- [EXERCISE DIRECTIONS]:
Extract every line below that contains the word "user".
Content starts
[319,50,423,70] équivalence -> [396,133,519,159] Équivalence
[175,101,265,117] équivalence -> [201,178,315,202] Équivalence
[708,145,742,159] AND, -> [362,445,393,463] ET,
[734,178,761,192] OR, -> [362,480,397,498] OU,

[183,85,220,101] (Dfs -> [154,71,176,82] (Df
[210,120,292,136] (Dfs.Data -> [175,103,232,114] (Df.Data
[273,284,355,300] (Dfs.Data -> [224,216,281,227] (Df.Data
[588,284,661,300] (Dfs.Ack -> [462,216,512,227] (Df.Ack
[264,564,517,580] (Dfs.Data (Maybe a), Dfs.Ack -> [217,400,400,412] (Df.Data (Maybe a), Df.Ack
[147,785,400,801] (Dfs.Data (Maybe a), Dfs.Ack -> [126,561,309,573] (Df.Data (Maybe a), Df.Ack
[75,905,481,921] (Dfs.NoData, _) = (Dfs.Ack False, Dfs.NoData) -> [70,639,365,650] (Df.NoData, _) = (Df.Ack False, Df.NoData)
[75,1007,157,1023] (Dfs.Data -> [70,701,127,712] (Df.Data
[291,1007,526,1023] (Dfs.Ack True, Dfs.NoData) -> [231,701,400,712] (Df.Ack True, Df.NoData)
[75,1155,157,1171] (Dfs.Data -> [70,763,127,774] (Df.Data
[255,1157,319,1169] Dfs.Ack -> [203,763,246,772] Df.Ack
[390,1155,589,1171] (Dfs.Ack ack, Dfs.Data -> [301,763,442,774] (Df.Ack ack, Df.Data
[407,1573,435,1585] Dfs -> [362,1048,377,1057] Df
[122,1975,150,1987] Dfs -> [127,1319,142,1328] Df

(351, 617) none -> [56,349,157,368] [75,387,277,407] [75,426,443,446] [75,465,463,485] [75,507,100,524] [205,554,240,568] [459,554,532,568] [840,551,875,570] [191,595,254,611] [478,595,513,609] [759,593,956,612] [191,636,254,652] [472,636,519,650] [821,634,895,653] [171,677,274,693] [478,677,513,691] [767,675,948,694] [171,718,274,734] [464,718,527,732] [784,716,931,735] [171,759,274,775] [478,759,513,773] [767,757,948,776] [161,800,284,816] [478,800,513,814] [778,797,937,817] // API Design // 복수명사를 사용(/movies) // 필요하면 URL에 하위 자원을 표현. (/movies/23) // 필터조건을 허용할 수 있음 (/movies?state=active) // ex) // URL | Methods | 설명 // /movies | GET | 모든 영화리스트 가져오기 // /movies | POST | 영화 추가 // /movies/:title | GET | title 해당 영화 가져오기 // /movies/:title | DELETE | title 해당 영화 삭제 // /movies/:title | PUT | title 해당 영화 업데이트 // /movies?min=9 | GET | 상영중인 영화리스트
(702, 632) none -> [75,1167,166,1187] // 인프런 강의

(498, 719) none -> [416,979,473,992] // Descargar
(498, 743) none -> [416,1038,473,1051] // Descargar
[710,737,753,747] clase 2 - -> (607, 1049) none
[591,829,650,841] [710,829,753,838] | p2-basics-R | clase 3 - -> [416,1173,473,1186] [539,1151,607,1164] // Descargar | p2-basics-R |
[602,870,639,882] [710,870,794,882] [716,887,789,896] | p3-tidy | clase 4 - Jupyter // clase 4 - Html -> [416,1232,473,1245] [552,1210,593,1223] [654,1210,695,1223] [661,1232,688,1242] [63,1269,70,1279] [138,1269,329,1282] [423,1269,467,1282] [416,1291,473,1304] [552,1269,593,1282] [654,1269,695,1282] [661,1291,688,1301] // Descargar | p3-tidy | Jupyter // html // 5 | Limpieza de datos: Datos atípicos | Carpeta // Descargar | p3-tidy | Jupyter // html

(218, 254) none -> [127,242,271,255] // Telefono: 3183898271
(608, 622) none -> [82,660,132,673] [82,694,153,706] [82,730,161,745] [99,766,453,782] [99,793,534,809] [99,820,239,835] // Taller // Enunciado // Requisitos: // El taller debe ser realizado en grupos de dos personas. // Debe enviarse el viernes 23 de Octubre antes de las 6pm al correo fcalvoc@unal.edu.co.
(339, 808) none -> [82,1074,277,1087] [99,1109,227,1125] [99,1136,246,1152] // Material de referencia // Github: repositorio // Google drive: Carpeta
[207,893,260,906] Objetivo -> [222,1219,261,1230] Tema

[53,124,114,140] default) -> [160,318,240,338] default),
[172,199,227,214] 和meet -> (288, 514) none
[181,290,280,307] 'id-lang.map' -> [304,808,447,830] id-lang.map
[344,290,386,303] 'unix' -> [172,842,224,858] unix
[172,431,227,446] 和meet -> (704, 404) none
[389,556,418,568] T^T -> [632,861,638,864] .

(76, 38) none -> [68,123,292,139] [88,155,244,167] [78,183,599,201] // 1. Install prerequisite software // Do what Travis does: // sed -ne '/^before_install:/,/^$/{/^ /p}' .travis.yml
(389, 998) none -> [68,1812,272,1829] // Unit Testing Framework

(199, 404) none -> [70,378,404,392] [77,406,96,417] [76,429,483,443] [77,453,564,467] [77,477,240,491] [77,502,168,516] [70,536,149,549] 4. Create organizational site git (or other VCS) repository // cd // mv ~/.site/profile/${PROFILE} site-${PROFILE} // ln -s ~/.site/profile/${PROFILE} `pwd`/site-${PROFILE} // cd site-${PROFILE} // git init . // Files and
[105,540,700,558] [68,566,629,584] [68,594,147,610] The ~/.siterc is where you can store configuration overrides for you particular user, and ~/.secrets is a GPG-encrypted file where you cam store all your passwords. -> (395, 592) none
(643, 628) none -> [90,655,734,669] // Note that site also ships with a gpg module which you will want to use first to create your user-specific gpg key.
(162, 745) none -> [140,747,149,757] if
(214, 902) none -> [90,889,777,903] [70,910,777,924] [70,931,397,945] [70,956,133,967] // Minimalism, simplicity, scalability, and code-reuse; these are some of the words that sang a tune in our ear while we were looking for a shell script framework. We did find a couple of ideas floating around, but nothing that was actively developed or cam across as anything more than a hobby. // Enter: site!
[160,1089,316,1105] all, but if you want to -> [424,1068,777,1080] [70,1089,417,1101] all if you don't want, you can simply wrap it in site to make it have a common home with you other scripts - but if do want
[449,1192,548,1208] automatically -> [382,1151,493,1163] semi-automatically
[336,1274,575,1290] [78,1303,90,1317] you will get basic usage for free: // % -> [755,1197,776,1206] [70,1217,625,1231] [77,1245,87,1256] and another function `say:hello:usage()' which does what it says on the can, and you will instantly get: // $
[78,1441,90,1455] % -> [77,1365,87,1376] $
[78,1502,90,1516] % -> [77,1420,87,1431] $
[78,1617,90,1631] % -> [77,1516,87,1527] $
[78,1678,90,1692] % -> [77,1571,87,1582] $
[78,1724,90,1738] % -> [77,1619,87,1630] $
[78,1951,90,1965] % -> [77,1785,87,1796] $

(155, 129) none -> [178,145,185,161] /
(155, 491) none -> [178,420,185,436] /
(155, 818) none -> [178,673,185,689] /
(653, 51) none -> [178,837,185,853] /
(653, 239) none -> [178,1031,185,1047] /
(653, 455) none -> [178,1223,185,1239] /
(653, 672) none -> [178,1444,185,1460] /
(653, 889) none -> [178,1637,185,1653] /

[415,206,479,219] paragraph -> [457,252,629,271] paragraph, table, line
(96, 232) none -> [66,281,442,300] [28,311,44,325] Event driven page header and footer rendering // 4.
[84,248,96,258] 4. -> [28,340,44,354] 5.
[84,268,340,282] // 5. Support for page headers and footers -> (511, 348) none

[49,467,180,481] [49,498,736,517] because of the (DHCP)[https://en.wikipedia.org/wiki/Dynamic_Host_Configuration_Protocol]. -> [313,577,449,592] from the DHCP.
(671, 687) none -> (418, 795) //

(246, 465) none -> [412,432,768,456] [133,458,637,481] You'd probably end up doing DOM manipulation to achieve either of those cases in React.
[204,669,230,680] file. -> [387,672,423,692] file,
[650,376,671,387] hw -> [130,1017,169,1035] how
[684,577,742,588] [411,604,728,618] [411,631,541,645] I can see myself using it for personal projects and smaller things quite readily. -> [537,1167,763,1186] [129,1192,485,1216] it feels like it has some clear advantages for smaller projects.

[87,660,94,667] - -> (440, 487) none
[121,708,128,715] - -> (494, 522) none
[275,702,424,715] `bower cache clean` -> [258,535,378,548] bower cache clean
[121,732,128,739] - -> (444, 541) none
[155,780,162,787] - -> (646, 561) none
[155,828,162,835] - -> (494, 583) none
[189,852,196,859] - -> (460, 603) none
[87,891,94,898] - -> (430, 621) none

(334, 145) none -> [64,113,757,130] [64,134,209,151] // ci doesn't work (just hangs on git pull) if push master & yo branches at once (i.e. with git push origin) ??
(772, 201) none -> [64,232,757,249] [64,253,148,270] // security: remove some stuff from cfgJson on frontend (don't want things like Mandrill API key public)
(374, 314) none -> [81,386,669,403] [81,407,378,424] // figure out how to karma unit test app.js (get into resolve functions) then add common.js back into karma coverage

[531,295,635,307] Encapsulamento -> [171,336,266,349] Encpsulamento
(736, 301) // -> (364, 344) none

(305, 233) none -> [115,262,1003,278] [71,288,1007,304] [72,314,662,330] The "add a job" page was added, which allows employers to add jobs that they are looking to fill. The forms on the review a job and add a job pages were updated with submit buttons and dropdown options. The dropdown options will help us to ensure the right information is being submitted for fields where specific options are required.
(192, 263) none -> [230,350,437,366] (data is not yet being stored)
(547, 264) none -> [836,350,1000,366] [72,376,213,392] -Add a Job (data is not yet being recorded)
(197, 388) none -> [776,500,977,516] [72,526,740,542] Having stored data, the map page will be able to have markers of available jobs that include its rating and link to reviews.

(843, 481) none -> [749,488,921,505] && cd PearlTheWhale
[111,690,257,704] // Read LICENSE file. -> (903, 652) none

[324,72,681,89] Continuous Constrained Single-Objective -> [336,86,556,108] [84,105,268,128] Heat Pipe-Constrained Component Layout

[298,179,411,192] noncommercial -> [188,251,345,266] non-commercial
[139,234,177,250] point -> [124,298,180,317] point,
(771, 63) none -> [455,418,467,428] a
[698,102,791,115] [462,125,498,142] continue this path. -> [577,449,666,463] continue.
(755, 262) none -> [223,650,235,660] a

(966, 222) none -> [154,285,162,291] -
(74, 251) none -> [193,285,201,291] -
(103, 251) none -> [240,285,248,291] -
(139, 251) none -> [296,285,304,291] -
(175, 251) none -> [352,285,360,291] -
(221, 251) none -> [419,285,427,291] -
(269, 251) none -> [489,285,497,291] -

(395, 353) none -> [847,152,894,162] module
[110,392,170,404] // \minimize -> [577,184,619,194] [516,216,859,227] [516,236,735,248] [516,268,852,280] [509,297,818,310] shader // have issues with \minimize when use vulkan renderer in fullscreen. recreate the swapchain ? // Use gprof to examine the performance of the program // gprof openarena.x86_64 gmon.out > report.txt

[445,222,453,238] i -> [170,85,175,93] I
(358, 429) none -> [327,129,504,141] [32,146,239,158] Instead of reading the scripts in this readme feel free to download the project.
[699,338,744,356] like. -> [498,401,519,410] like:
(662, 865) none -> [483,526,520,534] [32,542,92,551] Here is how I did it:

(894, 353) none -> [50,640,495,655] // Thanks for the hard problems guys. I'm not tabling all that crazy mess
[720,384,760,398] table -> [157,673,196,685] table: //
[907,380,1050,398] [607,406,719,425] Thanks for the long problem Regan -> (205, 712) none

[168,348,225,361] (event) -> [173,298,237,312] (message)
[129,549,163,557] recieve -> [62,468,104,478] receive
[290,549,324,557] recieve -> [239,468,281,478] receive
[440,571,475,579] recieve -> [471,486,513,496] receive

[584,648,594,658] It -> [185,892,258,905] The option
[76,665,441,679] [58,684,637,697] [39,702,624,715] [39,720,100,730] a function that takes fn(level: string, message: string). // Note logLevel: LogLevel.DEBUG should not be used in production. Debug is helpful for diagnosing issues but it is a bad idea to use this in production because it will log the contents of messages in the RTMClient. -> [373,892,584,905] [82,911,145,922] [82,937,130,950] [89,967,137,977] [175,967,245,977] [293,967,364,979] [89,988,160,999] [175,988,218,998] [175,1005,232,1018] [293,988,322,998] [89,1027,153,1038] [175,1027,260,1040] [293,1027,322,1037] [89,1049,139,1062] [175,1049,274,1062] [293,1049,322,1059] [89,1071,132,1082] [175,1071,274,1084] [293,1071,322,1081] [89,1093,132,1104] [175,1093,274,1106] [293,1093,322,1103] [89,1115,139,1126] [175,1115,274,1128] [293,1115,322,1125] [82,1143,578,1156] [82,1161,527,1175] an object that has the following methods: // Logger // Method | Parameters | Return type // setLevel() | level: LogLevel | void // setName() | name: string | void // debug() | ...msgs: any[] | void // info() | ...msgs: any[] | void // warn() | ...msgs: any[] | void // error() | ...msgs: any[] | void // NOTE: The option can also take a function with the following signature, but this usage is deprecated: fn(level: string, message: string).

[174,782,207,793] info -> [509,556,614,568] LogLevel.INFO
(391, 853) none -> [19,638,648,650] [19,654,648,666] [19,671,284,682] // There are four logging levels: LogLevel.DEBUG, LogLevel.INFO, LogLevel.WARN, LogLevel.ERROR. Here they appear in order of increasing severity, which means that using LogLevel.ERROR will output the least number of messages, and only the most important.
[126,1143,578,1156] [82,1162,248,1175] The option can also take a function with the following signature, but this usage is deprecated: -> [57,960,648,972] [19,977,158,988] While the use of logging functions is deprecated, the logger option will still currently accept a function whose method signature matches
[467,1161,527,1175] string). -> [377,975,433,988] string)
Content ends
- [ANSWER BELOW]:
[105,540,700,558] [68,566,629,584] [68,594,147,610] The ~/.siterc is where you can store configuration overrides for you particular user, and ~/.secrets is a GPG-encrypted file where you cam store all your passwords. -> (395, 592) none
(643, 628) none -> [90,655,734,669] // Note that site also ships with a gpg module which you will want to use first to create your user-specific gpg key.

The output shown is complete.